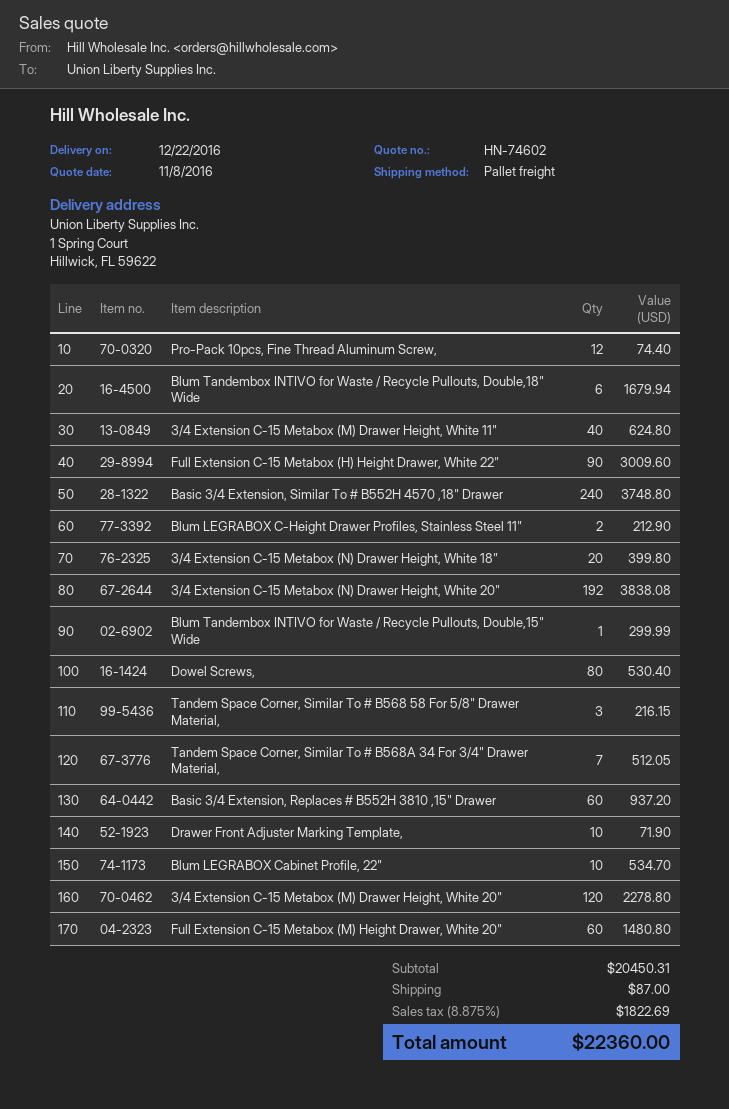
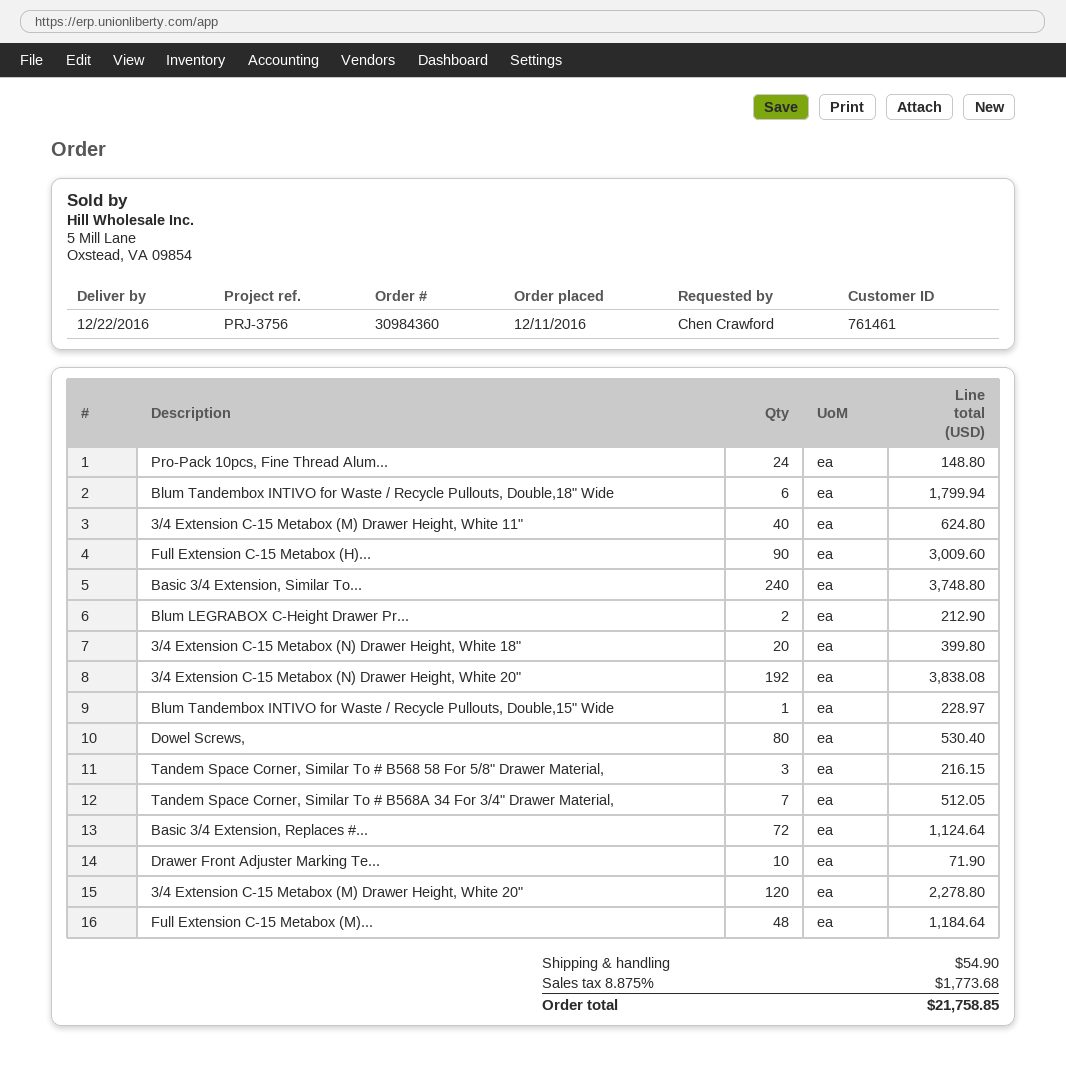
Pro-Pack 10pcs, Fine Thread Aluminum Screw,: 12 for 74.40 -> 24 for 148.80
Blum Tandembox INTIVO for Waste / Recycle Pullouts, Double,18" Wide: 6 for 1679.94 -> 6 for 1799.94
Blum Tandembox INTIVO for Waste / Recycle Pullouts, Double,15" Wide: 1 for 299.99 -> 1 for 228.97
Basic 3/4 Extension, Replaces # B552H 3810 ,15" Drawer: 60 for 937.20 -> 72 for 1124.64
Blum LEGRABOX Cabinet Profile, 22": 10 for 534.70 -> none
Full Extension C-15 Metabox (M) Height Drawer, White 20": 60 for 1480.80 -> 48 for 1184.64
shipping: 87.00 -> 54.90
tax: 8.875% = 1822.69 -> 8.875% = 1773.68
total: 22360.00 -> 21758.85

···

**EXERCISE GOAL:** Nothing but the lines from the first line of the listing above to the line containing "1 for 228.97" should appear in the answer, each one exact and with no pictures.

**RESPONSE TO THE EXERCISE:**
Pro-Pack 10pcs, Fine Thread Aluminum Screw,: 12 for 74.40 -> 24 for 148.80
Blum Tandembox INTIVO for Waste / Recycle Pullouts, Double,18" Wide: 6 for 1679.94 -> 6 for 1799.94
Blum Tandembox INTIVO for Waste / Recycle Pullouts, Double,15" Wide: 1 for 299.99 -> 1 for 228.97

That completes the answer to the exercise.